= Exercise instructions =
Everything in the listing below from the line containing "[81,544,330,557] [81,562,354,575] [81,580,218,593]" through the line containing "[81,646,370,659] [81,664,130,674] [81,682,266,692]" must be repeated exactly; the remaining lines are not wanted.

= Dataset extract =
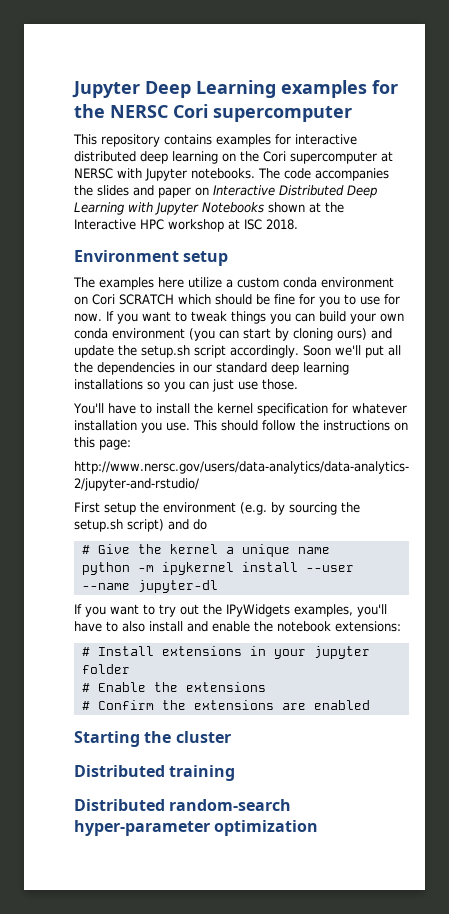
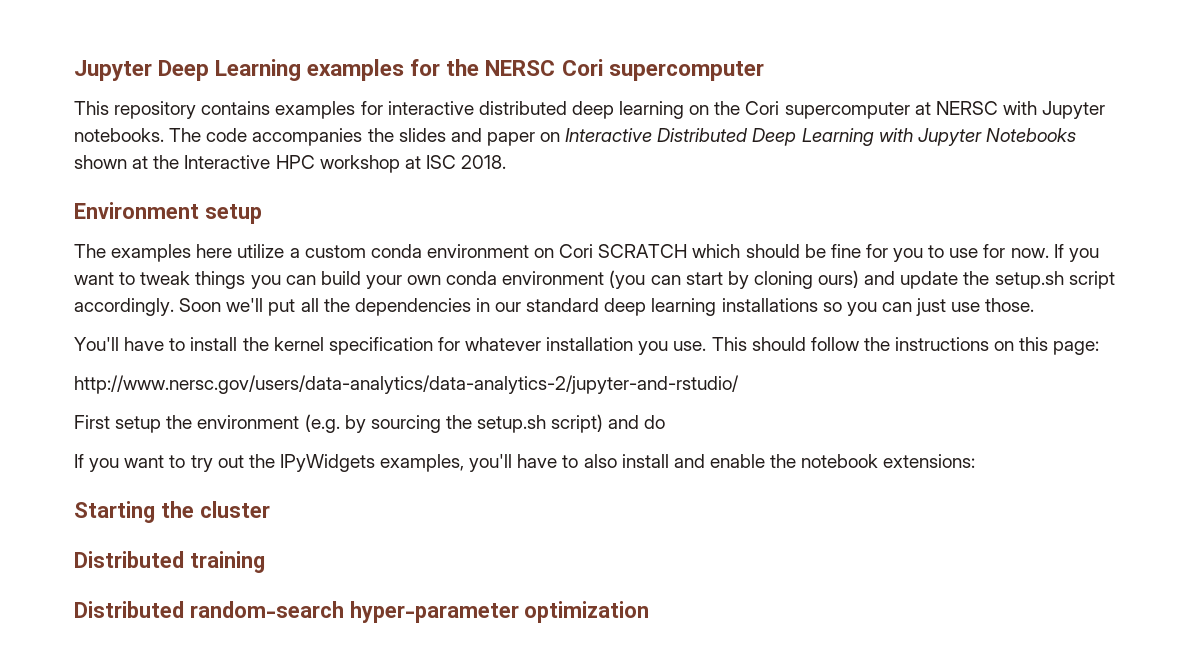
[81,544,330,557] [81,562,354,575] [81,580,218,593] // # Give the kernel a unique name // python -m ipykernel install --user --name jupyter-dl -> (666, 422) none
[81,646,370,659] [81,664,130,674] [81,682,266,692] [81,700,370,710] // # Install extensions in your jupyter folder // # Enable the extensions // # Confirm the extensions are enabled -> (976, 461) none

* * *

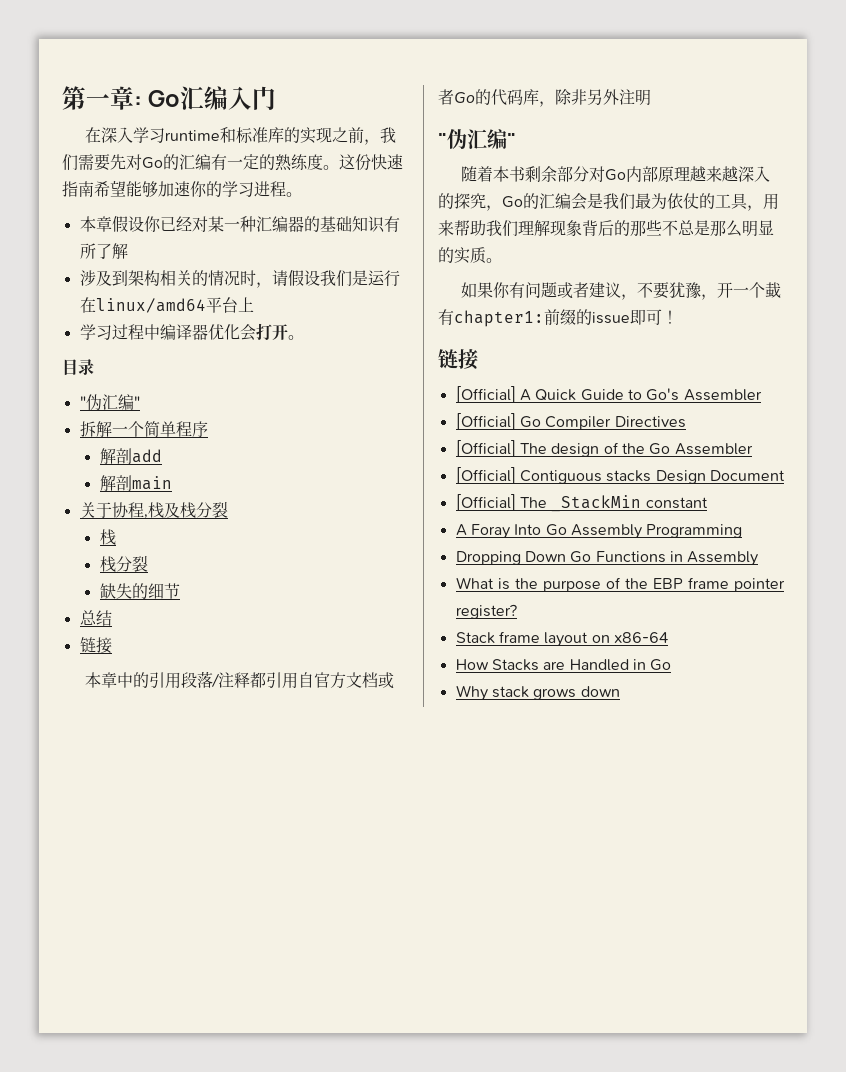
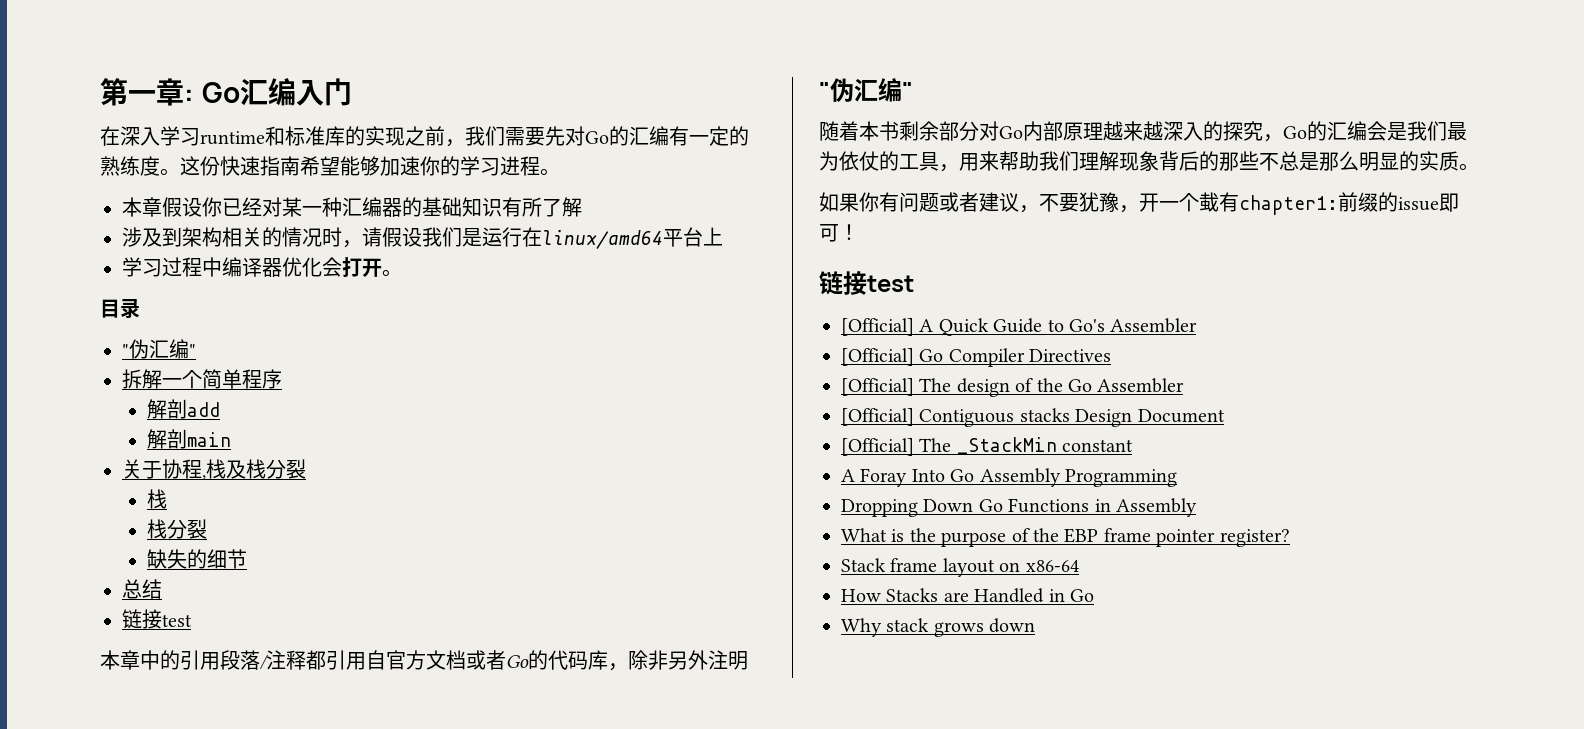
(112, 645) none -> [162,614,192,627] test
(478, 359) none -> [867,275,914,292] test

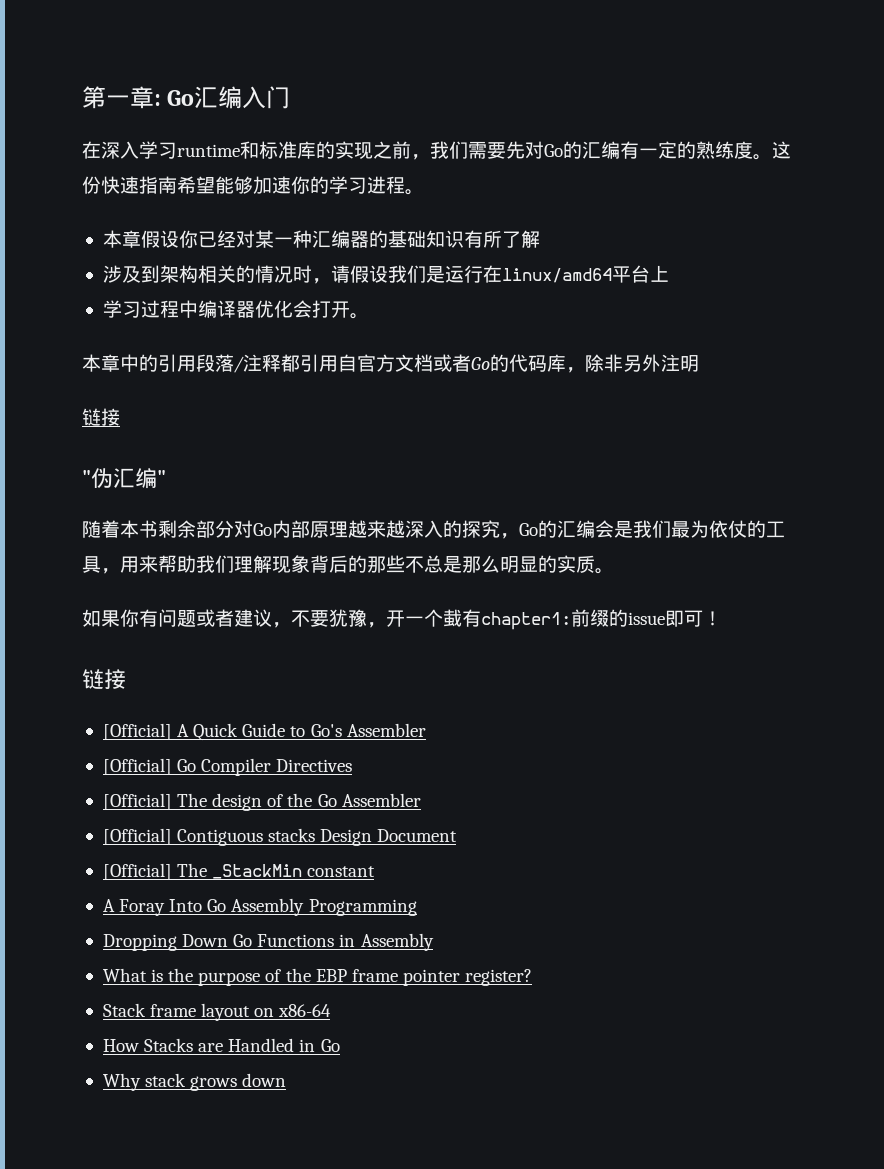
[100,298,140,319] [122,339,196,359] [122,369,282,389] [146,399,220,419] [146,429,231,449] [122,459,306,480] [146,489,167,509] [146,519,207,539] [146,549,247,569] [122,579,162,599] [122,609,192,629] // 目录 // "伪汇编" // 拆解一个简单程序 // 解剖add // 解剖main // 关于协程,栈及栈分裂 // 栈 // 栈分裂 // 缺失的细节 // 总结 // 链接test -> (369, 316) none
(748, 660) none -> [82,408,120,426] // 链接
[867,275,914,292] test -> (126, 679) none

= Exercise solution =
[81,544,330,557] [81,562,354,575] [81,580,218,593] // # Give the kernel a unique name // python -m ipykernel install --user --name jupyter-dl -> (666, 422) none
[81,646,370,659] [81,664,130,674] [81,682,266,692] [81,700,370,710] // # Install extensions in your jupyter folder // # Enable the extensions // # Confirm the extensions are enabled -> (976, 461) none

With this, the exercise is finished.